Technical writeup presented to Nvidia (PDF)
Nintendo Homebrew's custom firmware guide for Atmosphère
Jamais Vu
Jamais Vu translates to "never seen".
Software
General
The console's current version of its operating system does not seem to contain noteworthy bugs that can lead to homebrew or custom firmware. Previous versions of Horizon were vulnerable to a limited number of flaws, none of which enabled TrustZone access purely due to security issues from Nintendo's fault. Every known entrypoint (which grants full system access) is the result of a flaw originating with Nvidia.
Trivia
- Nintendo Switch's BPMP is the ARM7TDMI, also known as the processor that powered the Game Boy Advance and the hardware mapper of the Nintendo DS family.
- The Nintendo Switch name was finalised in 2014, two years before the console's name was revealed in October 2016.
- Nintendo was aware of the ramifications and the existence of an RCM-based exploit well before the console released in 2017, however, it's unclear which RCM-based exploit that they are referencing.
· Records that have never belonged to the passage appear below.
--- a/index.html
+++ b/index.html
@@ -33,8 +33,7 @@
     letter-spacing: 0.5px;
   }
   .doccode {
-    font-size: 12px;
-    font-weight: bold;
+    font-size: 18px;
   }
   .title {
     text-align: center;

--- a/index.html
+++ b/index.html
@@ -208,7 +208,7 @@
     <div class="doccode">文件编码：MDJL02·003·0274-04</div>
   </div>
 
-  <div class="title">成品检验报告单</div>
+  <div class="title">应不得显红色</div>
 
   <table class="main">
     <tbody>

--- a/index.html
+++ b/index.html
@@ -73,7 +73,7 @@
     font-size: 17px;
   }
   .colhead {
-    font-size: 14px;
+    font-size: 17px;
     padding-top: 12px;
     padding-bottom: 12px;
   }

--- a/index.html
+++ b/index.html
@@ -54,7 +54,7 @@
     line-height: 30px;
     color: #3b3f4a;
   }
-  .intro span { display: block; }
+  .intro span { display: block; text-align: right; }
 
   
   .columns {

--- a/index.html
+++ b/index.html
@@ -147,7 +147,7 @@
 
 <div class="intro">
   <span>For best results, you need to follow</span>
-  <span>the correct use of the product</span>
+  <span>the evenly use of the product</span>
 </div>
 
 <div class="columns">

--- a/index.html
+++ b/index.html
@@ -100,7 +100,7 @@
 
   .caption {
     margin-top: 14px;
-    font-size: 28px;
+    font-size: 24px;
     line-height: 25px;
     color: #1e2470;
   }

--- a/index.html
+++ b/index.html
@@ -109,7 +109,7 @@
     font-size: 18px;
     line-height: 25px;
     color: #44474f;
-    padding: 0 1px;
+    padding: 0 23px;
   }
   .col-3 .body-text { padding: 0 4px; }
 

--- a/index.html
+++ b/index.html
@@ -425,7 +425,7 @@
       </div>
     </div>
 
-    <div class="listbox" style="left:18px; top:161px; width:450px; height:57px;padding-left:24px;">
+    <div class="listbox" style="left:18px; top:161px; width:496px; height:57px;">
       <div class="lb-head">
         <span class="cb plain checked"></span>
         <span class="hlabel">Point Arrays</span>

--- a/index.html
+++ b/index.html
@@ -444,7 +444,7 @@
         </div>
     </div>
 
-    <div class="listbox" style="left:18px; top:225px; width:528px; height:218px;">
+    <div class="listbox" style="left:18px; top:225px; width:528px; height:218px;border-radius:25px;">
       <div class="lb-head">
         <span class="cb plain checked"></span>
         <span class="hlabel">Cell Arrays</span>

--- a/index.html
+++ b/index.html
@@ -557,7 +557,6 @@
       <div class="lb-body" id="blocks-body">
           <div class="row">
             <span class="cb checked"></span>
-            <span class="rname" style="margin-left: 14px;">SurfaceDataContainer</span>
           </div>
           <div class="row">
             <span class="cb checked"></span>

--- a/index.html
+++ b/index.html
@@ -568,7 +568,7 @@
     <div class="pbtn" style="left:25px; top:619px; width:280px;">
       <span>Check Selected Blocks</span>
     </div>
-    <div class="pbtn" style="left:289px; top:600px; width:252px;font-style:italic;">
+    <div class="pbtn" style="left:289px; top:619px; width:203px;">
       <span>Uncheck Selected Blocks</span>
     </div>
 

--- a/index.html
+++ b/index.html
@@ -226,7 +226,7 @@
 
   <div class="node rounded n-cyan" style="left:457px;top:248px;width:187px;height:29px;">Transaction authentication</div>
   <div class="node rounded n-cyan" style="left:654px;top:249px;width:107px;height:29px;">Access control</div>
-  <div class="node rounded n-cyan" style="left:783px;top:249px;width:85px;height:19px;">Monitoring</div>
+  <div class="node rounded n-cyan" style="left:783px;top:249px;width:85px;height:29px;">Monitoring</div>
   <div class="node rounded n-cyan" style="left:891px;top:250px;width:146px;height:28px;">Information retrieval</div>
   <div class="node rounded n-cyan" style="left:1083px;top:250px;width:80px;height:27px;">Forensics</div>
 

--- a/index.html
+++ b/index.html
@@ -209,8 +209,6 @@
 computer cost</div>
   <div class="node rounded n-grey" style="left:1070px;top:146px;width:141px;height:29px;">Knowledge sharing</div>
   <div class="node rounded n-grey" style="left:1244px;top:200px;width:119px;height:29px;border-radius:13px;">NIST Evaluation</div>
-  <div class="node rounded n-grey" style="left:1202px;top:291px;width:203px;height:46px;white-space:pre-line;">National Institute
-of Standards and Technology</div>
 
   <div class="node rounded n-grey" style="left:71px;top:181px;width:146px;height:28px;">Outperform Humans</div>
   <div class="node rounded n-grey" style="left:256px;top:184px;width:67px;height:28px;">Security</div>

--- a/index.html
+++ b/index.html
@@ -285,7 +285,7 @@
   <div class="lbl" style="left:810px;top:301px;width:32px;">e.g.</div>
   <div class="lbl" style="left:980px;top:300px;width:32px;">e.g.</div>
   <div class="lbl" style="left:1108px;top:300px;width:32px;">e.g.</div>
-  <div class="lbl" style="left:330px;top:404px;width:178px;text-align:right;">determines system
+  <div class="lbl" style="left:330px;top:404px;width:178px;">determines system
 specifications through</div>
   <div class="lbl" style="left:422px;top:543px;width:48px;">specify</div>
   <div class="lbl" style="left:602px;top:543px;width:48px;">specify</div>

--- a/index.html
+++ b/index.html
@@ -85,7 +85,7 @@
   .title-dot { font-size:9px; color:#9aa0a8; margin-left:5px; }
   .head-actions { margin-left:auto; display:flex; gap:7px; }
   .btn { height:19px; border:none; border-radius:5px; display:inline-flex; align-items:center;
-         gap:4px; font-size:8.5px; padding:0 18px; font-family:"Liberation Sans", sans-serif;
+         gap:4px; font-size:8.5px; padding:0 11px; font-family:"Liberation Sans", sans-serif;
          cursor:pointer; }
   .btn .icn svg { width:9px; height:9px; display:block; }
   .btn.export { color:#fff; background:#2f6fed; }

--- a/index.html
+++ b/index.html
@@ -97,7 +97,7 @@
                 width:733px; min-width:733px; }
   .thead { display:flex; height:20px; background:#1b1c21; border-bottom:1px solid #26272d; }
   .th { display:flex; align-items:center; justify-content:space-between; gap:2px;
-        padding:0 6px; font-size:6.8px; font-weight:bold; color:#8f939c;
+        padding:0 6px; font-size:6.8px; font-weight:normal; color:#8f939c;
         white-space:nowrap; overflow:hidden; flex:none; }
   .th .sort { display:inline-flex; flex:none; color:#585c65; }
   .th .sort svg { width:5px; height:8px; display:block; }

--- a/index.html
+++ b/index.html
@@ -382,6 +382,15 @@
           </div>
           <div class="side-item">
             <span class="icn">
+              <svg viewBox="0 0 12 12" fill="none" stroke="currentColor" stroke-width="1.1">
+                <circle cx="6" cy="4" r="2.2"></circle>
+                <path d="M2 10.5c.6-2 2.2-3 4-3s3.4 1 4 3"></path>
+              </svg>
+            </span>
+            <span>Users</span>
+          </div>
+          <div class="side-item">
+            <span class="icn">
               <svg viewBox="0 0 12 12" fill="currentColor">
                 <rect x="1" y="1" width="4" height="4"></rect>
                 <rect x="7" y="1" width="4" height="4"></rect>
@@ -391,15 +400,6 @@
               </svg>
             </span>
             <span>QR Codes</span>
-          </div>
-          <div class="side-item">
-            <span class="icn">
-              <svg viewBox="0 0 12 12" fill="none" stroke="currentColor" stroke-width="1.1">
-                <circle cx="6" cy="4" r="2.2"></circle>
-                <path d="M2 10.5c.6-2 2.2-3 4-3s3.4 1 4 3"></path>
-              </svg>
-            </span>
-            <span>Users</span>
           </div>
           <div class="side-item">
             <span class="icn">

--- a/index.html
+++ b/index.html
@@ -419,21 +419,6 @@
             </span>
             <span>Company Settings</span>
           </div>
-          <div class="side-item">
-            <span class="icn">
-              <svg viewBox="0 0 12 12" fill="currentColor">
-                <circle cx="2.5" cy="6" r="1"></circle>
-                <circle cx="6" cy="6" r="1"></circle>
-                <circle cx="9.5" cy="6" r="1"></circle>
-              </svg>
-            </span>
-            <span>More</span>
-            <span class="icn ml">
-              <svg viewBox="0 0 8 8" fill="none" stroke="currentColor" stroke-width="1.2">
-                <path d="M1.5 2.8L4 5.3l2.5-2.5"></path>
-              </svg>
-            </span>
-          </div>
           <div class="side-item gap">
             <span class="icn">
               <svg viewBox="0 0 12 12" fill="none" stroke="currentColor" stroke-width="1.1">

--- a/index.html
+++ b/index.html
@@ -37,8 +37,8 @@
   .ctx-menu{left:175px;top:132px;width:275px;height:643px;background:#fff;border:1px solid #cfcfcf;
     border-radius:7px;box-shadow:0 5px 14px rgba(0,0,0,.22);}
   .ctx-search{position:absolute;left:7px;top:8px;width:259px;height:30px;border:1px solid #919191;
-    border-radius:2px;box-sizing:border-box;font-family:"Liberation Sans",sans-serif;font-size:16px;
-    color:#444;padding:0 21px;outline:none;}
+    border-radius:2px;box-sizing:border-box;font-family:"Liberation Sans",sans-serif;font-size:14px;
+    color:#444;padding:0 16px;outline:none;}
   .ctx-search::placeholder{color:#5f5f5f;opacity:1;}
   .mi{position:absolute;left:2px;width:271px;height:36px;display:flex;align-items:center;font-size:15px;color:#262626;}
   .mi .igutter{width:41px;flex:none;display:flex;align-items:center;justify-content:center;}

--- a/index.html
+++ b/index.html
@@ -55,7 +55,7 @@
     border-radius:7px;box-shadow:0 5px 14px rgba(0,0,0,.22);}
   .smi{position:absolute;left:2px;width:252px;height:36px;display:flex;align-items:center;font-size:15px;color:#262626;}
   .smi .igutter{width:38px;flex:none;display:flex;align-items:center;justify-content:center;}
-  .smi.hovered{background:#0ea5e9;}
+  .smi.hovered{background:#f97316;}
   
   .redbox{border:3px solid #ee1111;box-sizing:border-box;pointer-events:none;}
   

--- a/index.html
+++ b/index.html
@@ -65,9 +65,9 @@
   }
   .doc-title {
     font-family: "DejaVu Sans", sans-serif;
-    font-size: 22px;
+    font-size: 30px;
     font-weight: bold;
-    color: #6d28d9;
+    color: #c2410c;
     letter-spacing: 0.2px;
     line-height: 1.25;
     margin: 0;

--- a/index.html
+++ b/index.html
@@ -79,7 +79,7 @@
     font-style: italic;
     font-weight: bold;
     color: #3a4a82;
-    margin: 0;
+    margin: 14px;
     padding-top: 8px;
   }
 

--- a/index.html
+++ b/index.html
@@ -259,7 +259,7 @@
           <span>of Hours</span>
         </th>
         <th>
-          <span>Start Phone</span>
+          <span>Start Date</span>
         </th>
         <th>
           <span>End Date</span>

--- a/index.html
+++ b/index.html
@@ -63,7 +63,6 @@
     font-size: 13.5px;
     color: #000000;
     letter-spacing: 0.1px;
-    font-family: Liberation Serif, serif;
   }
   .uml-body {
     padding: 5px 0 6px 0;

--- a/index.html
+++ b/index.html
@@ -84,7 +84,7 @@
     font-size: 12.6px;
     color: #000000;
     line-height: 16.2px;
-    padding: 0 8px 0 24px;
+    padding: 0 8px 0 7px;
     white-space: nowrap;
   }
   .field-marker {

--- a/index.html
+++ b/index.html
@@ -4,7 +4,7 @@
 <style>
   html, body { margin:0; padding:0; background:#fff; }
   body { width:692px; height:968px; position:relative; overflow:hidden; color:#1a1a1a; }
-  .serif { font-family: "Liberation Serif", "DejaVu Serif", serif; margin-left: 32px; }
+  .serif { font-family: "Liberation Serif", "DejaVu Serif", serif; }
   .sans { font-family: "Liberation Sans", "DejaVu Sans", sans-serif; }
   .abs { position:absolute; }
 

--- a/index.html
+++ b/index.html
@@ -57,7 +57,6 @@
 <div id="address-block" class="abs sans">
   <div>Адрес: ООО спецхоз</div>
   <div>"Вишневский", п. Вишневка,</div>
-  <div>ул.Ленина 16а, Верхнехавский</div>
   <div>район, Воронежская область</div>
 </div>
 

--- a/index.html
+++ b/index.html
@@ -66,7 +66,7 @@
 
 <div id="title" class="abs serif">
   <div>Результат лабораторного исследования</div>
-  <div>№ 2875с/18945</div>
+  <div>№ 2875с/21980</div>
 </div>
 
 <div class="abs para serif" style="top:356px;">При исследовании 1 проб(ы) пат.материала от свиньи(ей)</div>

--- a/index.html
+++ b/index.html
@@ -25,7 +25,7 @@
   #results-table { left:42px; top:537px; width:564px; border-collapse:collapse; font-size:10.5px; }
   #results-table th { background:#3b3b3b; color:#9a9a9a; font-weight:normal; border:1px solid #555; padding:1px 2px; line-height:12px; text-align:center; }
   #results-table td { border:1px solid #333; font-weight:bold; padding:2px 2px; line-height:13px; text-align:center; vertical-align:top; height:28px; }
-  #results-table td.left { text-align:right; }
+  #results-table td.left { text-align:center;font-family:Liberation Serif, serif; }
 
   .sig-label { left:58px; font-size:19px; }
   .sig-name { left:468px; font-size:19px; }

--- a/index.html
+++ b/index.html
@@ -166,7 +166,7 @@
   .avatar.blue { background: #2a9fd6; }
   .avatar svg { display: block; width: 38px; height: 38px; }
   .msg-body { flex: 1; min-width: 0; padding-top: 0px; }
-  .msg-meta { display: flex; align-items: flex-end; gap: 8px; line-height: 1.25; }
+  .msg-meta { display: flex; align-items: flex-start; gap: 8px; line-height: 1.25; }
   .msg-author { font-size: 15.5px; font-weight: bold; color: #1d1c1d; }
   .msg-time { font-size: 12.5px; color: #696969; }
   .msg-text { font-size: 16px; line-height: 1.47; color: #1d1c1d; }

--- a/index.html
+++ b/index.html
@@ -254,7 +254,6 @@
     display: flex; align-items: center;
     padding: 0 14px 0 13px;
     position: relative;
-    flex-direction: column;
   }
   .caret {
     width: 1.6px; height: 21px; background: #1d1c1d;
- The Nintendo Switch OS is a major rewrite of the Nintendo 3DS operating system of the same name.
Troubleshooting
Software
- Nintendo Switch does not boot past Nintendo Switch logo! One of these things are likely busted: PRODINFO, your USER partition, your SYSTEM partition, your partition table is messed up. If you run atmosphere, a rogue sysmodule or corrupt microSD may also be to blame.
- Nintendo Switch does not boot past Nintendo logo! You may have corrupted one of the boot stage slots. Restore a BCPKG2 backup.
- After injecting a payload and booting, an error about an unknown package1 version appears! Your homebrew software does not support the Horizon firmware you are trying to run. Update your homebrew, or wait for a new release.
- My homebrew software has a NOFAT error message! Your microSD is corrupt. Reformat it, or obtain a new card.
Hardware
- Nintendo Switch does not boot past Nintendo Switch logo, does not display on the dock, or does not charge! It is highly likely that the M92T36 chip has been blown out by overvoltage, or a physical short. Common causes are using an uncertified USB-A to USB-C cable to charge the unit, or using a third party dock. Third party AC adapters which don't utilise USB also can cause this. Your Switch will likely need to have the M92T36 replaced.
- Screen shows ink-like blotches that obstruct gameplay! Replace the screen. Duh.
- Nintendo Switch emits a grinding or sawing noise when pressed together! This is the fan scraping against the console's metal backplate. Please do not press the console together.
- Nintendo Switch turns off abruptly, even with remaining battery! The battery may be decalibrated. This can happen to any device with a battery. This occurs when the battery percentage is not synchronised with the physical amount of remaining power. This can be solved by charging the device for double the amount of time it normally takes to reach 100%, and draining it down to zero before fully charging it again. The battery is now calibrated.
- Nintendo Switch does not turn on! Is the unit in RCM? Is the unit fully charged? Have you a modchip installed? If so, check the FAQ of the RCMX86 install guide.
- Nintendo Switch does not enter RCM! All consoles can enter RCM, regardless of whether or not you're able to exploit RCM itself. If the console cannot enter RCM, it is never the fault of software. Instead, a dirty or defective bridging device ("jig"), a dirty or defective console-side slot, or torn ribbon cables will always be the culprit, if the user is following the correct steps to enter RCM (VOL+, Power, Home).